Thank you to the authors for the response; most of my concerns have been addressed. I have accordingly raise the score. However, for Q3&L3, my real concern is: can additional data augmentation techniques further improve performance? As an exploration and validation of the method's scalability and performance upper bound, I would greatly appreciate it if the authors could supplement ablation experiments in this regard.
Thank you for your feedback and for raising the score. We appreciate your thorough review. Regarding your concern about Q3&L3, we agree that exploring additional data augmentation techniques could provide valuable insights into the method’s scalability and performance upper bound. As noted in [1], additional stronger data augmentation techniques have been shown to improve the performance of contrastive learning. To address your suggestion, we are happy to conduct ablation experiments to evaluate the impact of additional augmentation strategies on our method’s performance. These experiments will be included in the revised manuscript to further validate the approach and provide a clearer understanding of its potential.
[1] “Contrastive Learning With Stronger Augmentations,” in IEEE Transactions on Pattern Analysis and Machine Intelligence, vol. 45, no. 5, pp. 5549-5560, 1 May 2023.

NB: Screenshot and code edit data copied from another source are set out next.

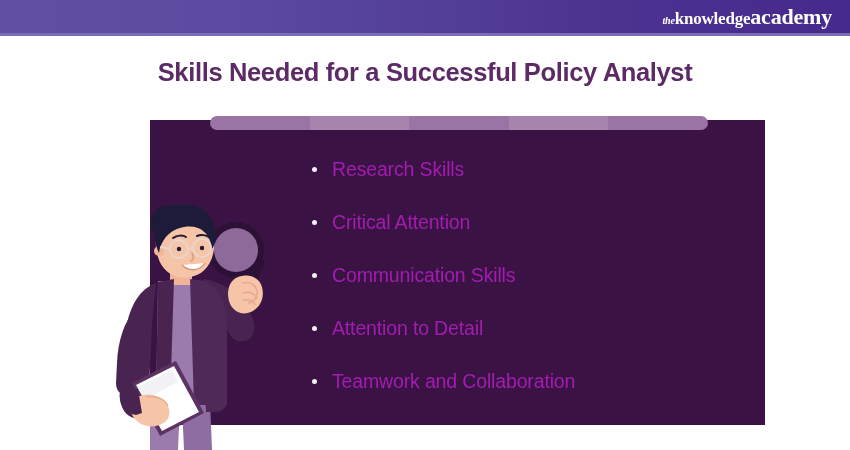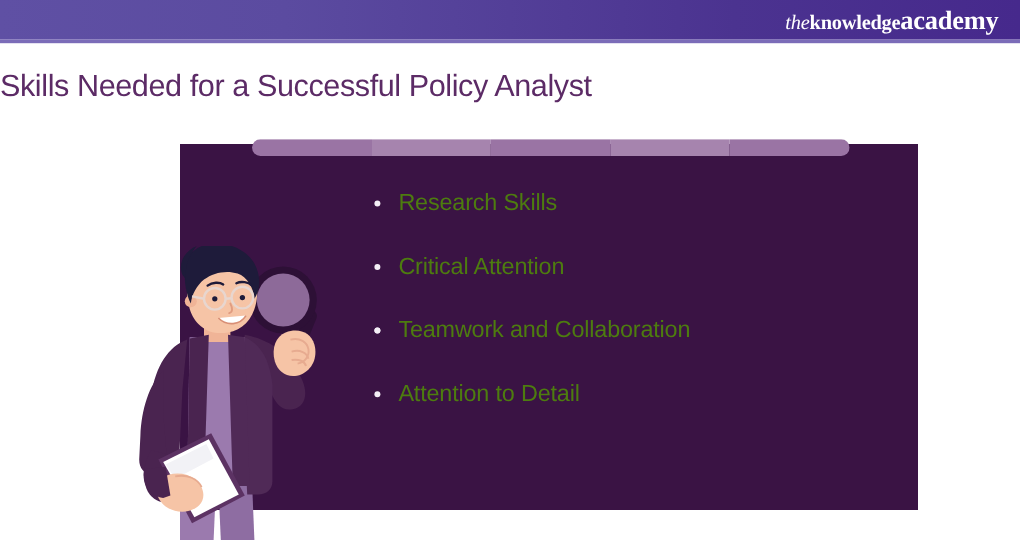"the" .logo .the { font-size: 17px -> 10px; font-weight: 400 -> 700 }
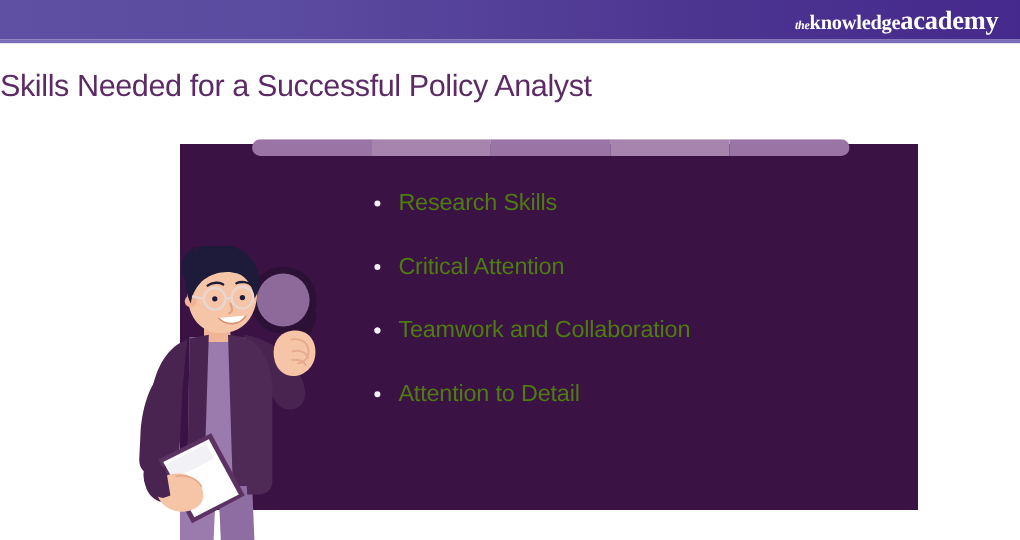"Skills Needed for a Successful" .title { font-weight: 400 -> 700; text-align: none -> center }
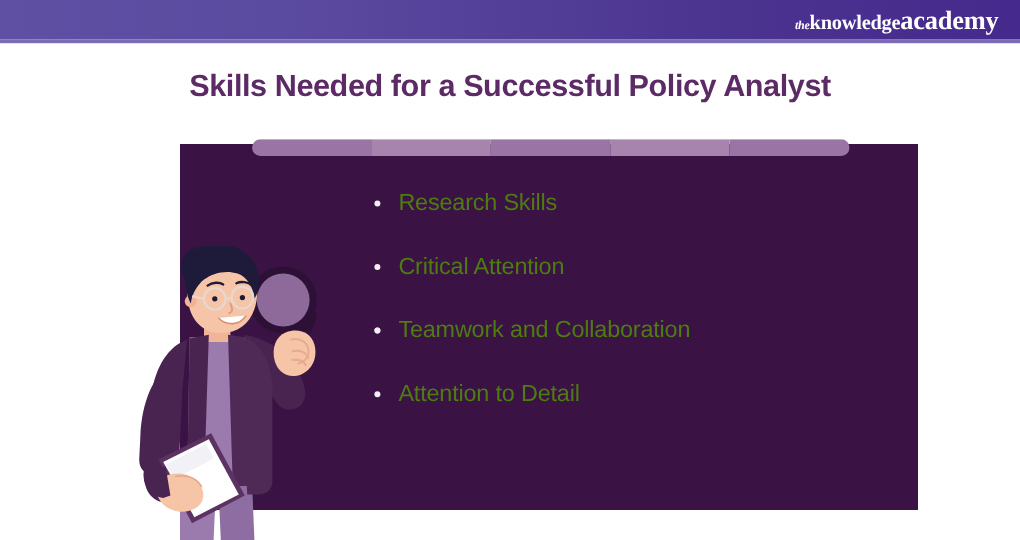"Research Skills" .skill-list li { color: #4d7c0f -> #a21caf }
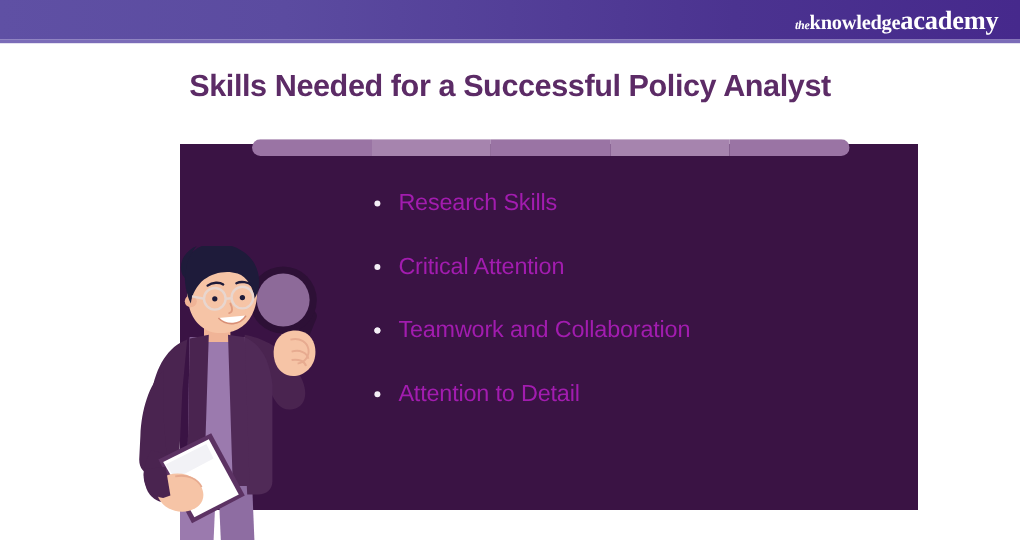"Communication Skills" span { html: none -> <span>Communication Skills</span> }
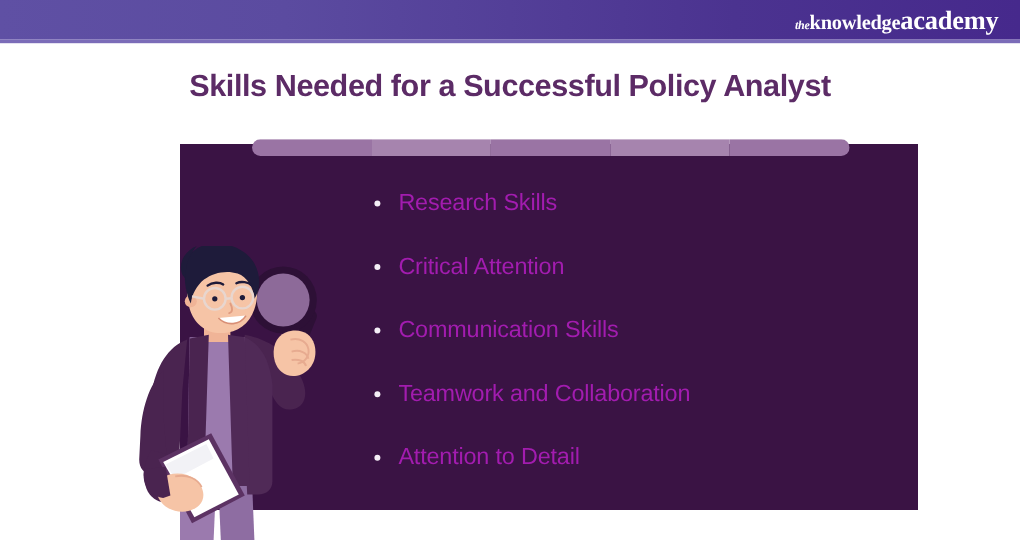"Teamwork and Collaboration" li { order: before "Attention to Detail" -> after "Attention to Detail" }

InfMasking addresses a critical gap in multimodal learning: existing methods primarily capture redundant information across modalities while neglecting synergistic information that emerges only when modalities are combined. The core innovation is an Infinite Masking strategy that randomly occludes features from each modality during fusion, creating diverse synergistic patterns aligned through mutual information maximization. A computationally efficient approximation makes this approach practical. Experiments show significant improvements in synergy capture (77.0% vs 71.4% on synthetic data) and state-of-the-art performance across seven real-world benchmarks, demonstrating that explicitly modeling complementary cross-modal interactions is crucial for effective multimodal representation learning.
优缺点分析
Strengths:
- The random masking approach is both novel and intuitive. By stochastically occluding features from different modalities during fusion, the model naturally learns to discover synergistic information that emerges only from cross-modal interactions.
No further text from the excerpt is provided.